The reply must contain exactly the lines below from the one with "1998: 0 -> none" down to the one with "2020-06-04: none -> 3", both included, and nothing more; please omit the pictures.

-------- Data records

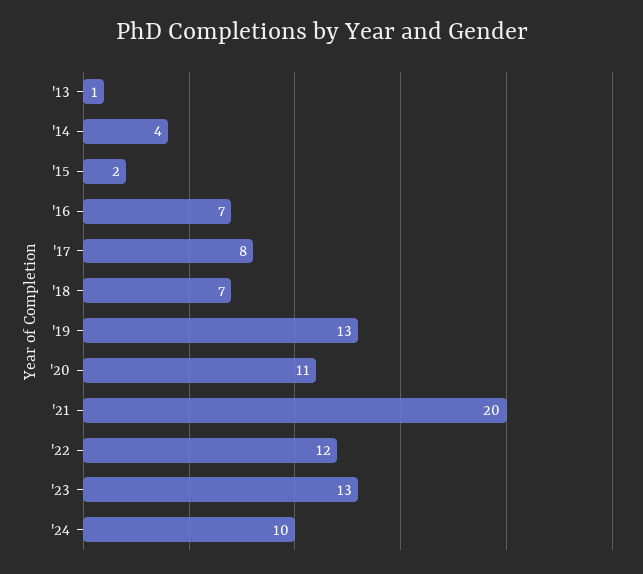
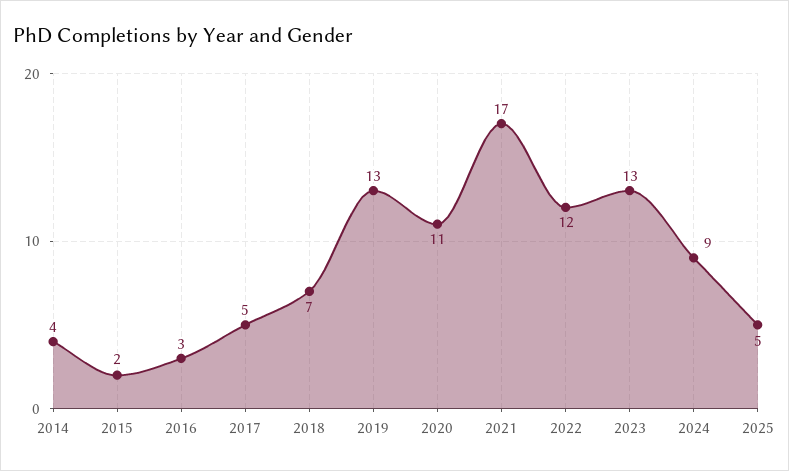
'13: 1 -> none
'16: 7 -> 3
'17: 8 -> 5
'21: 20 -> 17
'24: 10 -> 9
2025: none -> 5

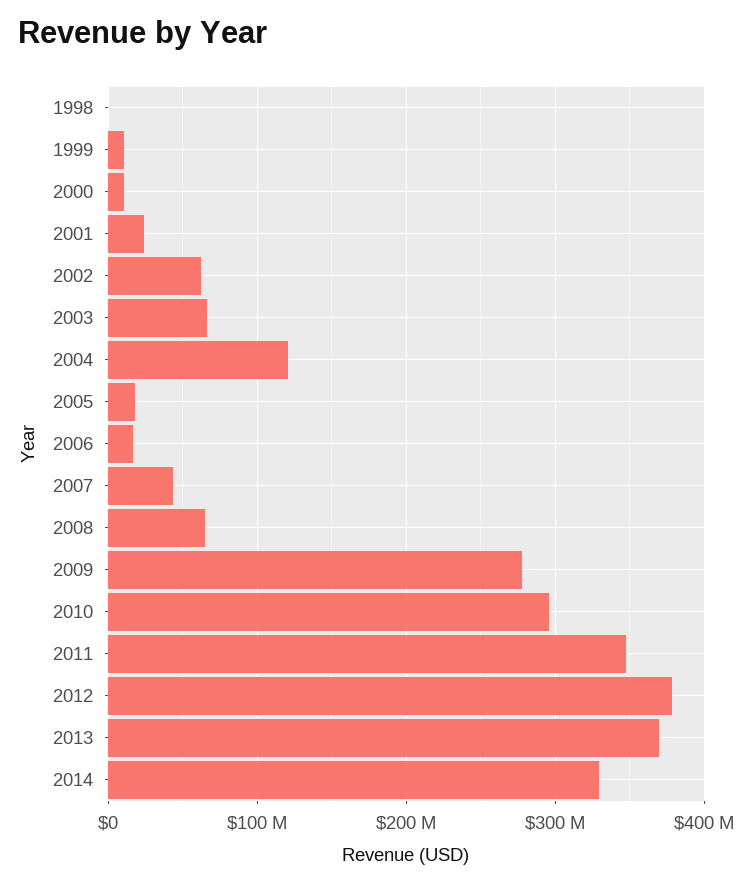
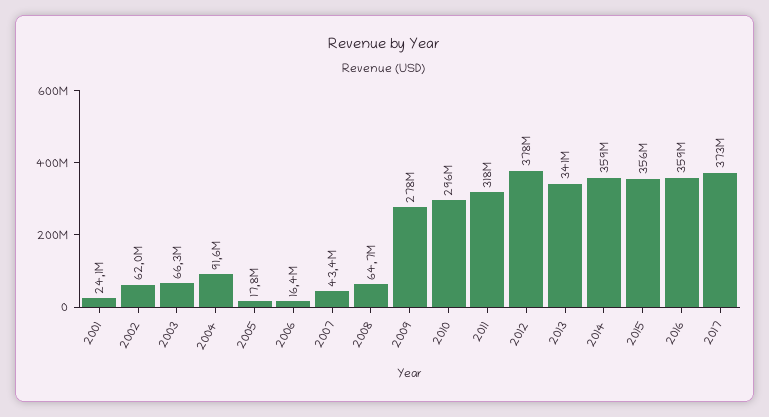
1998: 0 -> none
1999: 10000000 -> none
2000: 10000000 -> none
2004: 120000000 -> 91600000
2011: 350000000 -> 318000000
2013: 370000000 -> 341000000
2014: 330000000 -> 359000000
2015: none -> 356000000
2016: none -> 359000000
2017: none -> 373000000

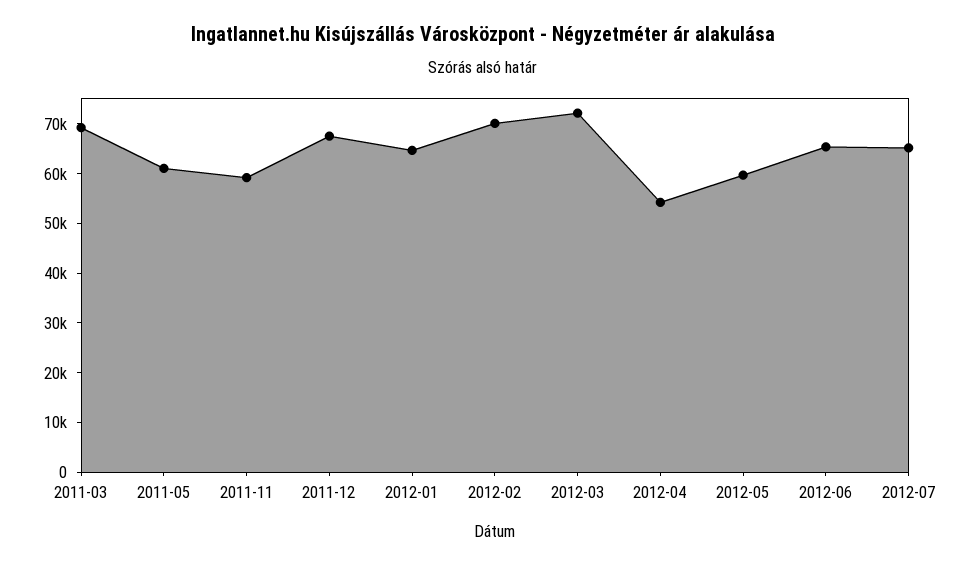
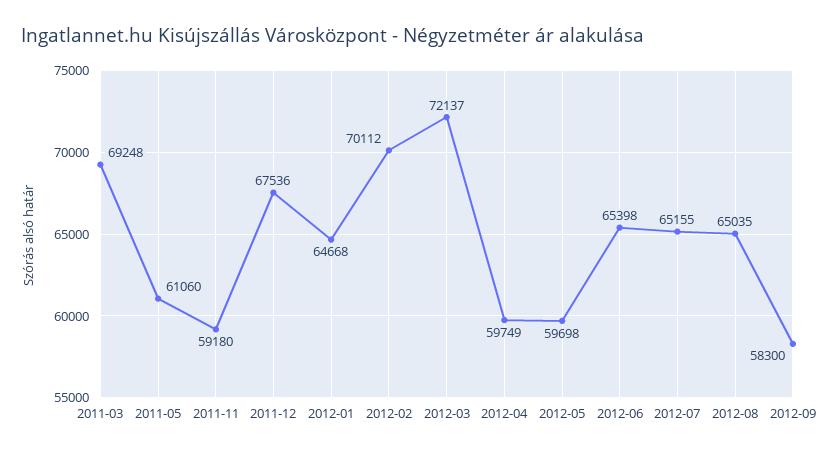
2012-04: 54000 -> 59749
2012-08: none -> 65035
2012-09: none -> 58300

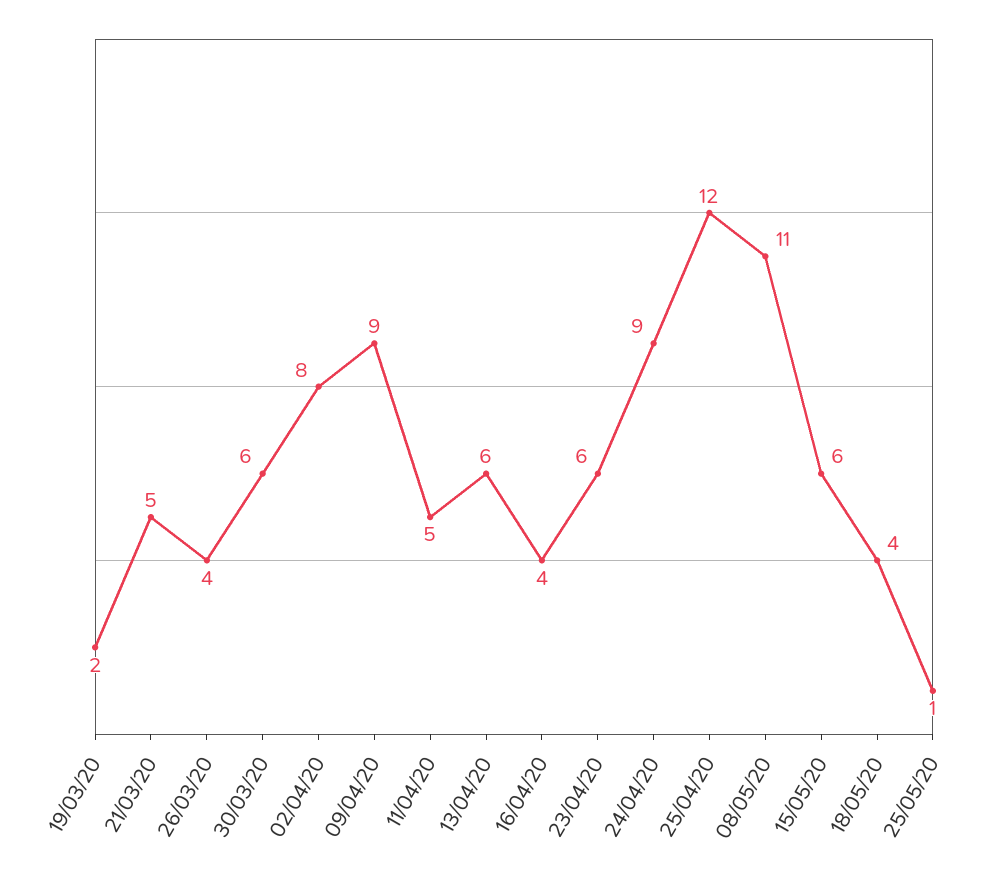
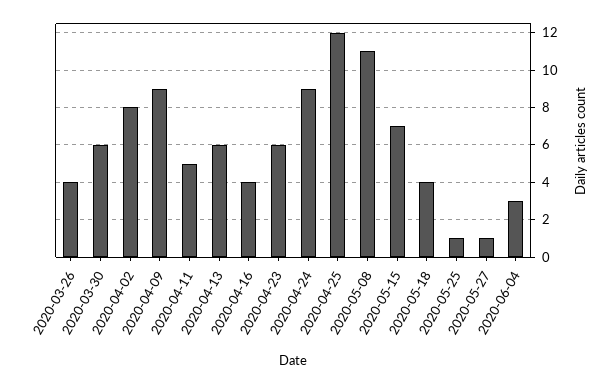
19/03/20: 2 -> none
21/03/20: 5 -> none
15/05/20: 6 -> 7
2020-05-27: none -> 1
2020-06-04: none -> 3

----------------
-------- Data records

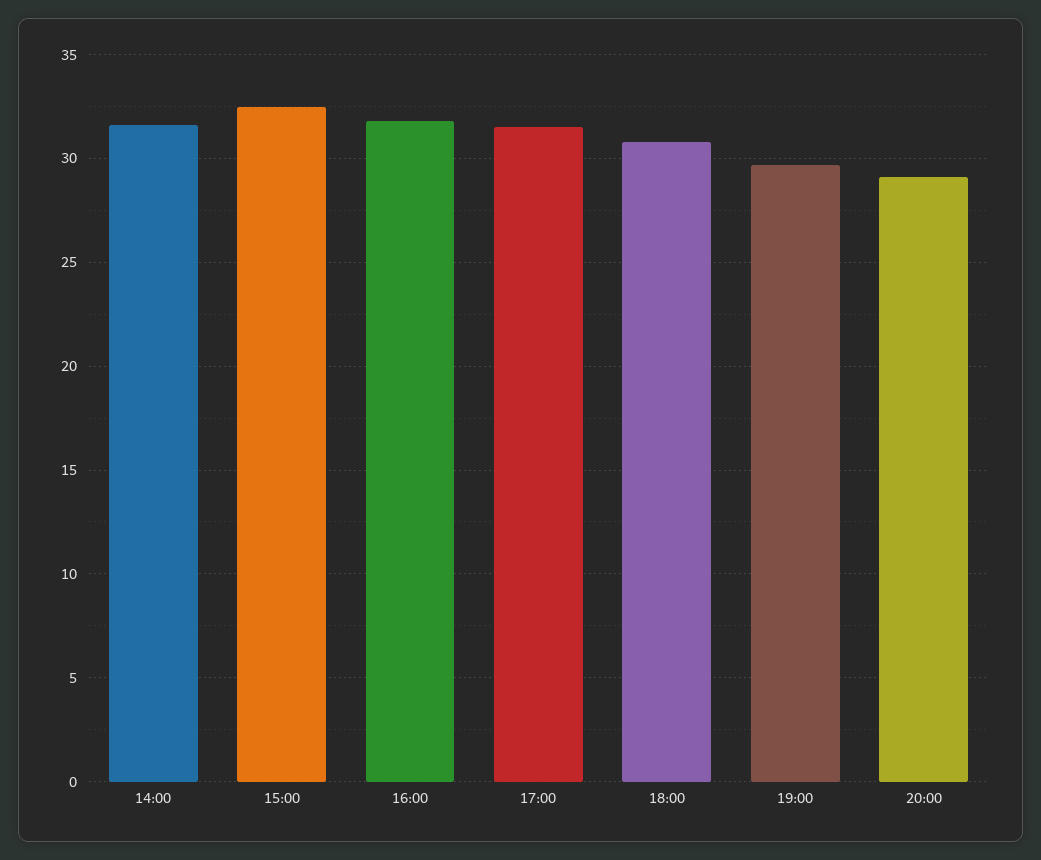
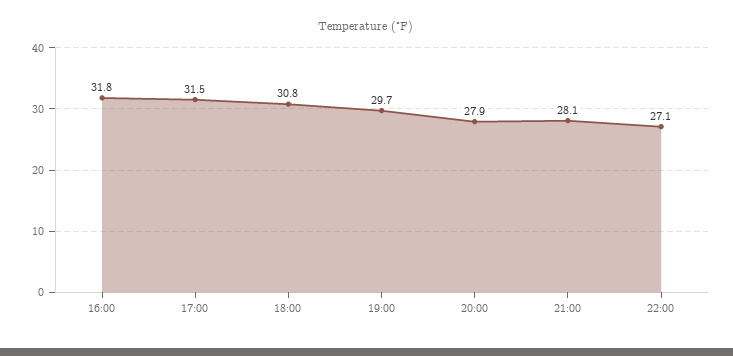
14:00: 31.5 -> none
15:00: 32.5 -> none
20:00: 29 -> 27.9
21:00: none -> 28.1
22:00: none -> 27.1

----------------

* **Result of this exercise**:
1998: 0 -> none
1999: 10000000 -> none
2000: 10000000 -> none
2004: 120000000 -> 91600000
2011: 350000000 -> 318000000
2013: 370000000 -> 341000000
2014: 330000000 -> 359000000
2015: none -> 356000000
2016: none -> 359000000
2017: none -> 373000000

2012-04: 54000 -> 59749
2012-08: none -> 65035
2012-09: none -> 58300

19/03/20: 2 -> none
21/03/20: 5 -> none
15/05/20: 6 -> 7
2020-05-27: none -> 1
2020-06-04: none -> 3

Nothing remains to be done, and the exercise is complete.